Start of Block

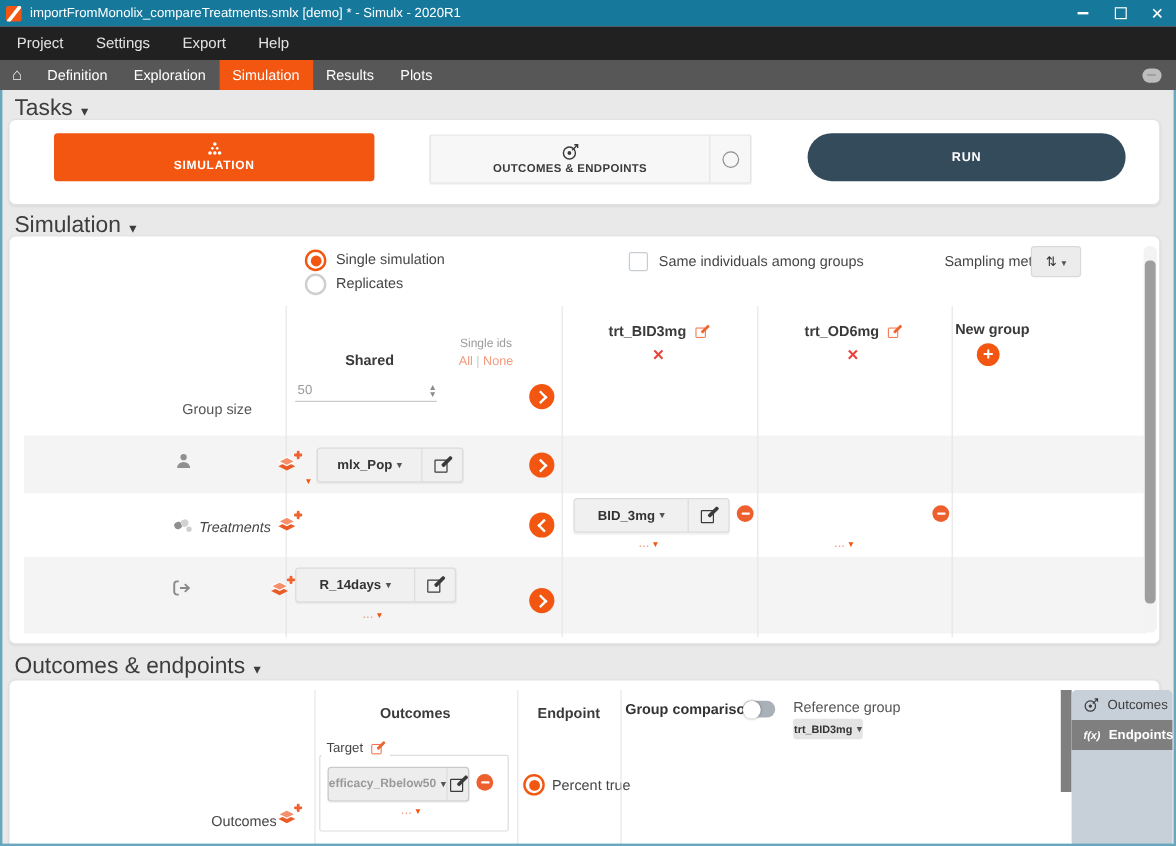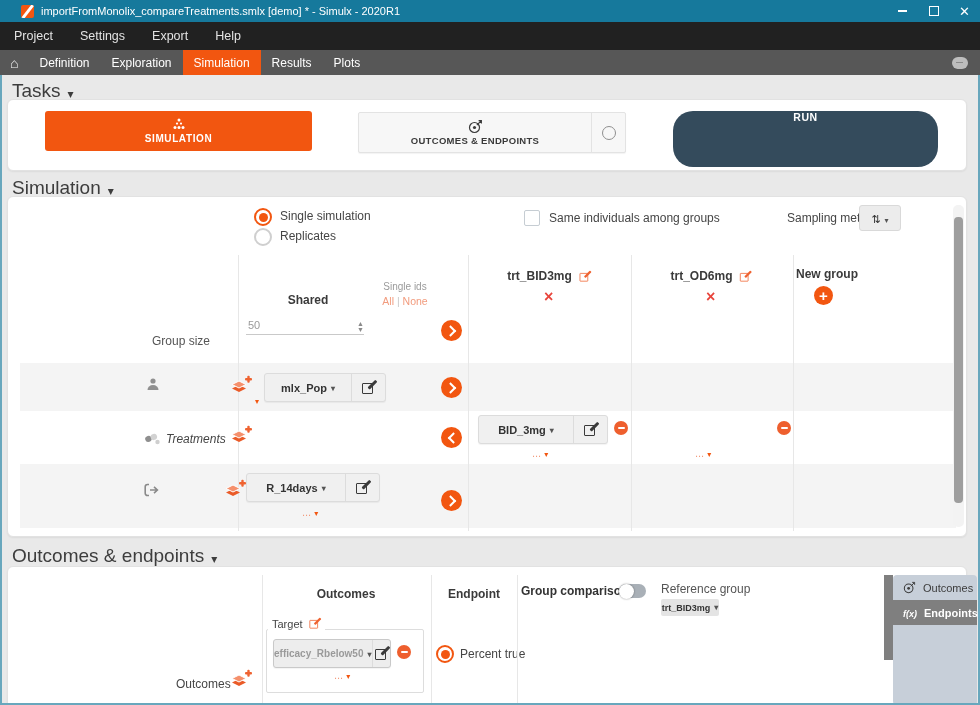--- a/index.html
+++ b/index.html
@@ -5,7 +5,7 @@
   html,body{margin:0;padding:0;background:#fff;font-family:"Liberation Sans",sans-serif;}
   .window{position:relative;width:980px;height:705px;background:#e9e9e9;overflow:hidden;}
   
-  .titlebar{position:absolute;left:0;top:0;right:0;height:22px;background:#16799c;display:flex;align-items:center;z-index:50;padding-left:16px;}
+  .titlebar{position:absolute;left:0;top:0;right:0;height:22px;background:#16799c;display:flex;align-items:center;z-index:50;}
   .app-icon{width:13px;height:13px;margin:0 7px 0 5px;background:#f25610;border-radius:2px;position:relative;overflow:hidden;}
   .app-icon::after{content:"";position:absolute;left:5px;top:-2px;width:3px;height:18px;background:#fff;transform:rotate(38deg);}
   .title-text{color:#fff;font-size:11px;}

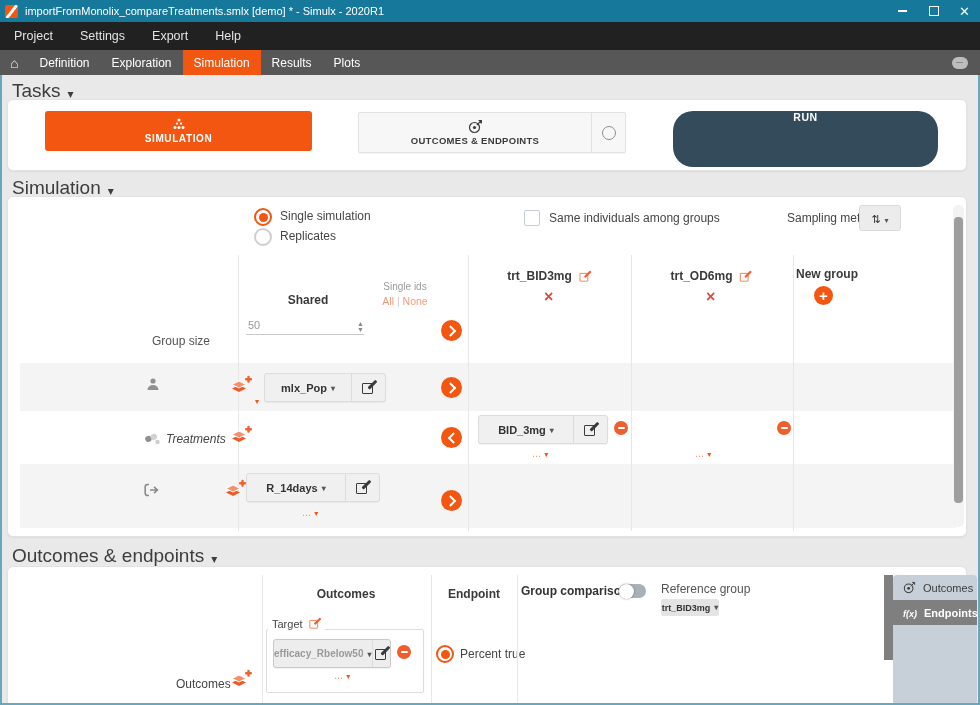--- a/index.html
+++ b/index.html
@@ -38,7 +38,7 @@
   .btn-out-main{flex:1;display:flex;flex-direction:column;align-items:center;justify-content:center;gap:1px;color:#3a3a3a;font-weight:bold;font-size:9.5px;border-right:1px solid #e3e3e3;letter-spacing:.3px;}
   .btn-out-side{width:33px;display:flex;align-items:center;justify-content:center;}
   .ring{width:12px;height:12px;border:1.6px solid #8f8f8f;border-radius:50%;}
-  .btn-run{position:absolute;left:665px;top:11px;width:265px;height:56px;background:#344b5c;border-radius:20px;color:#fff;font-weight:bold;font-size:10.5px;letter-spacing:.6px;display:flex;align-items:flex-start;justify-content:center;cursor:pointer;}
+  .btn-run{position:absolute;left:665px;top:11px;width:265px;height:40px;background:#344b5c;border-radius:20px;color:#fff;font-weight:bold;font-size:10.5px;letter-spacing:.6px;display:flex;align-items:center;justify-content:center;cursor:pointer;}
   
   .radio{width:14px;height:14px;border-radius:50%;position:absolute;background:#fff;}
   .radio.on{border:2px solid #f25610;}

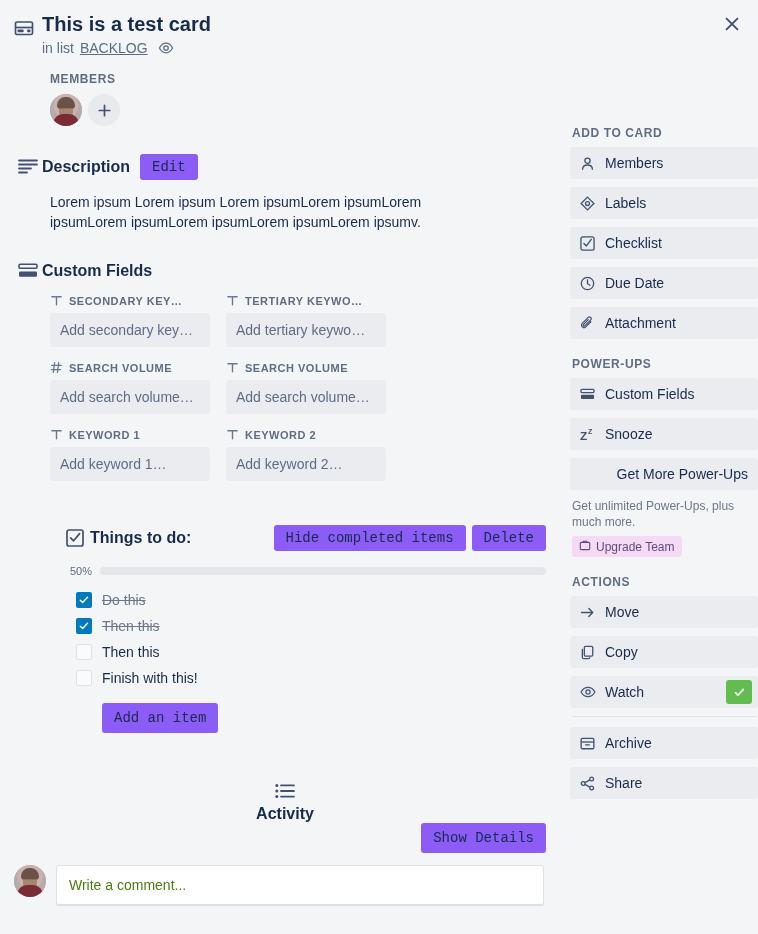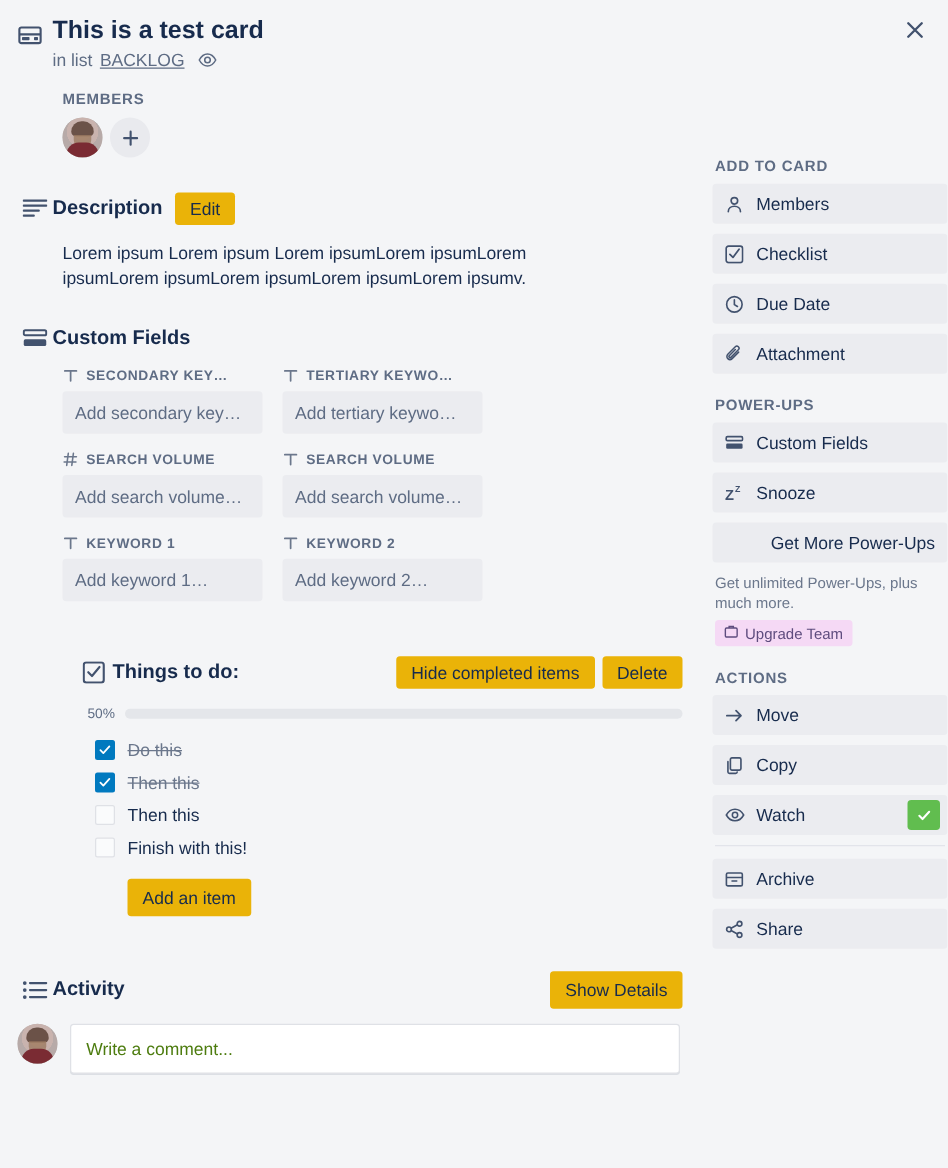--- a/index.html
+++ b/index.html
@@ -92,8 +92,8 @@
   
   .desc-sec { padding: 28px 0 0 14px; }
   .btn-light {
-    background: #eab308; border: none; border-radius: 3px;
-    color: #172b4d; font-size: 14px; font-family: Liberation Sans, sans-serif;
+    background: #8b5cf6; border: none; border-radius: 3px;
+    color: #172b4d; font-size: 14px; font-family: Liberation Mono, monospace;
     padding: 6px 12px; cursor: pointer; line-height: 1;
   }
   .desc-text {

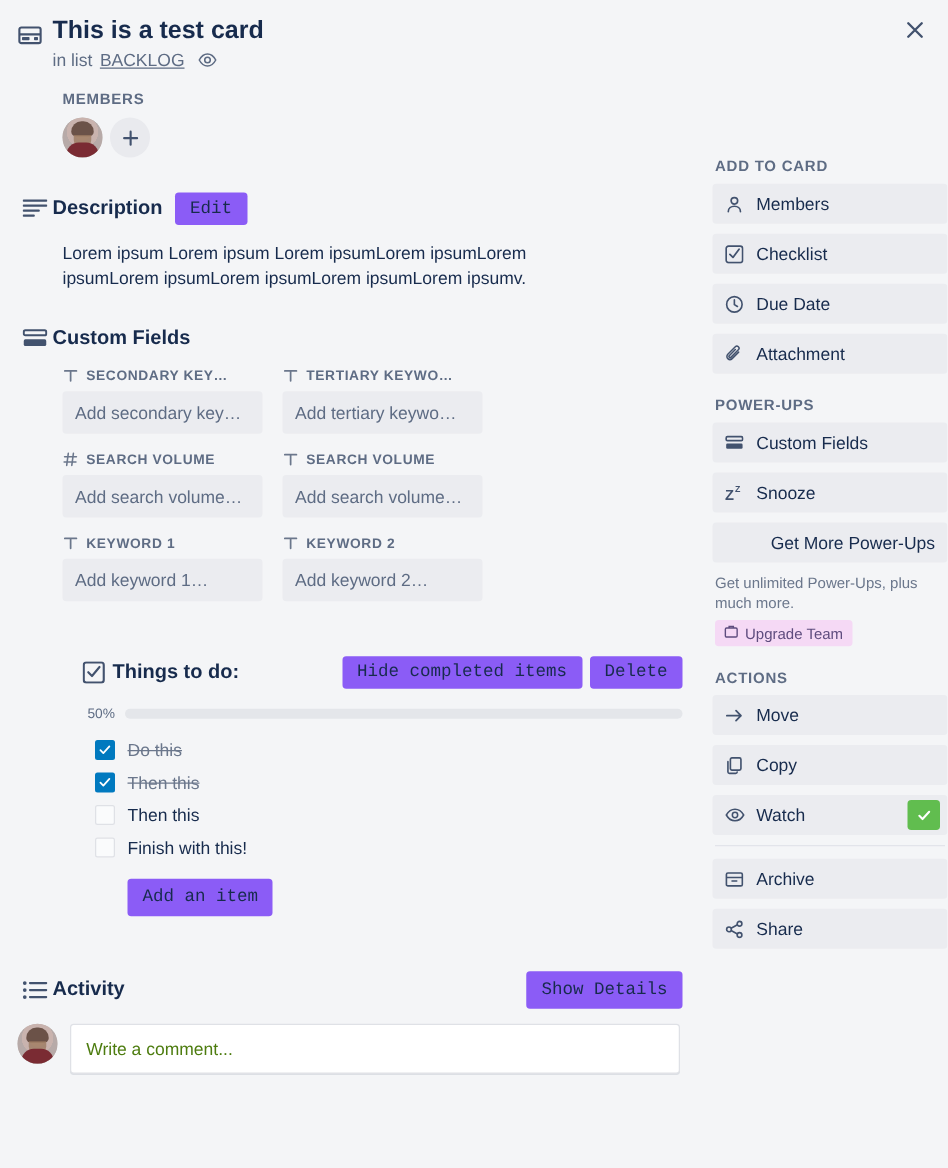--- a/index.html
+++ b/index.html
@@ -428,6 +428,15 @@
             <div class="side-btn">
               <span class="side-ic">
                 <svg width="15" height="15" viewBox="0 0 16 16">
+                  <path d="M8 1.2 L14.8 8 L8 14.8 L1.2 8 Z" fill="none" stroke="#42526e" stroke-width="1.4"></path>
+                  <circle cx="8" cy="8" r="2.1" fill="none" stroke="#42526e" stroke-width="1.4"></circle>
+                </svg>
+              </span>
+              <span>Labels</span>
+            </div>
+            <div class="side-btn">
+              <span class="side-ic">
+                <svg width="15" height="15" viewBox="0 0 16 16">
                   <rect x="1" y="1" width="14" height="14" rx="2" fill="none" stroke="#42526e" stroke-width="1.4"></rect>
                   <path d="M4.2 8 L6.8 10.6 L12 3.6" fill="none" stroke="#42526e" stroke-width="1.5" stroke-linecap="round" stroke-linejoin="round"></path>
                 </svg>

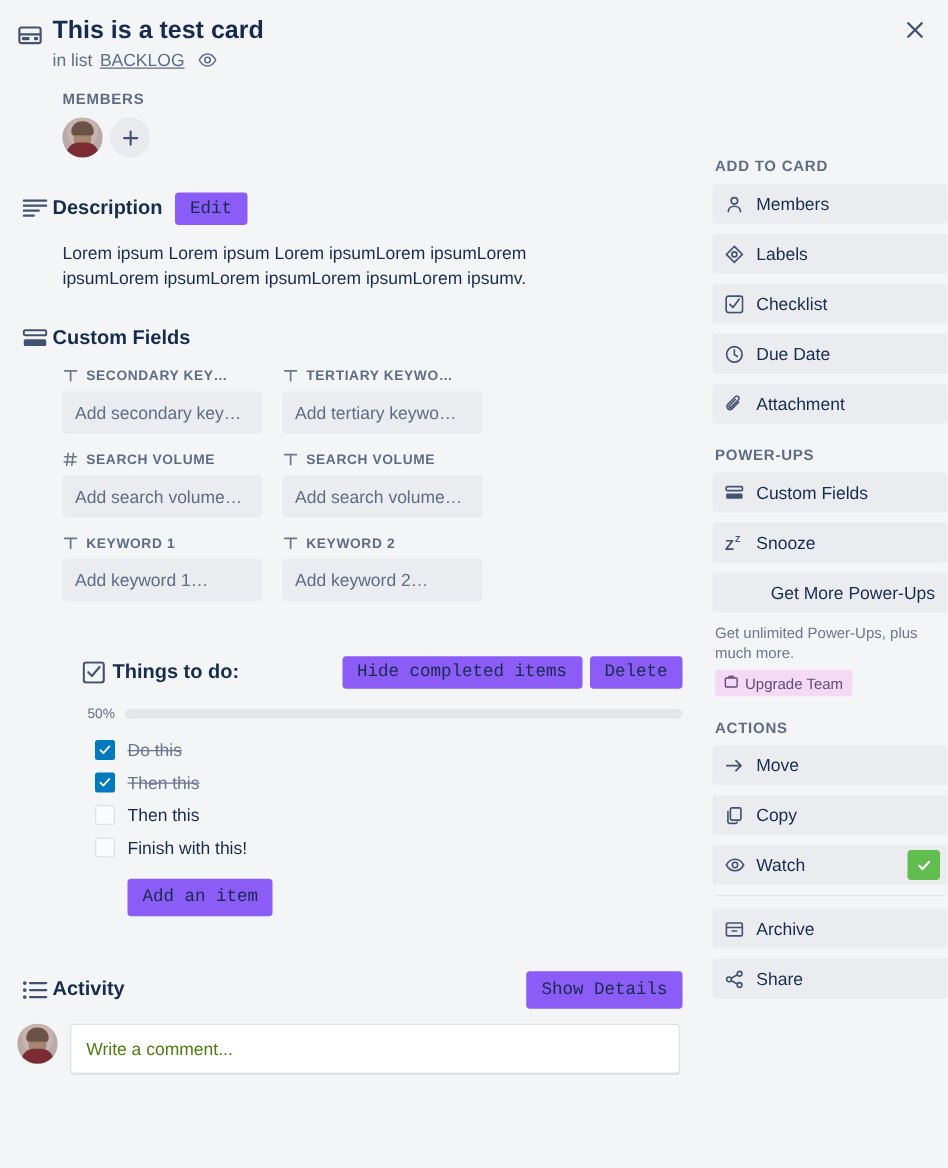--- a/index.html
+++ b/index.html
@@ -141,7 +141,7 @@
 
   
   .act-sec { padding: 44px 0 0 14px; }
-  .act-head { display: flex; align-items: center; }
+  .act-head { display: flex; align-items: center; flex-direction: column; }
   .act-head .sec-title { font-size: 16px; }
   .act-btn-wrap { margin-left: auto; padding-right: 10px; }
   .comment-row { display: flex; align-items: flex-start; gap: 10px; margin-top: 12px; padding-right: 12px;}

End of Block

:: ACTIVITY ::
Filter the records down to the lines containing the word "side", and copy those.

:: FINAL ANSWER ::
   .btn-out-side{width:33px;display:flex;align-items:center;justify-content:center;}
             <div class="side-btn">
               <span class="side-ic">
+            <div class="side-btn">
+              <span class="side-ic">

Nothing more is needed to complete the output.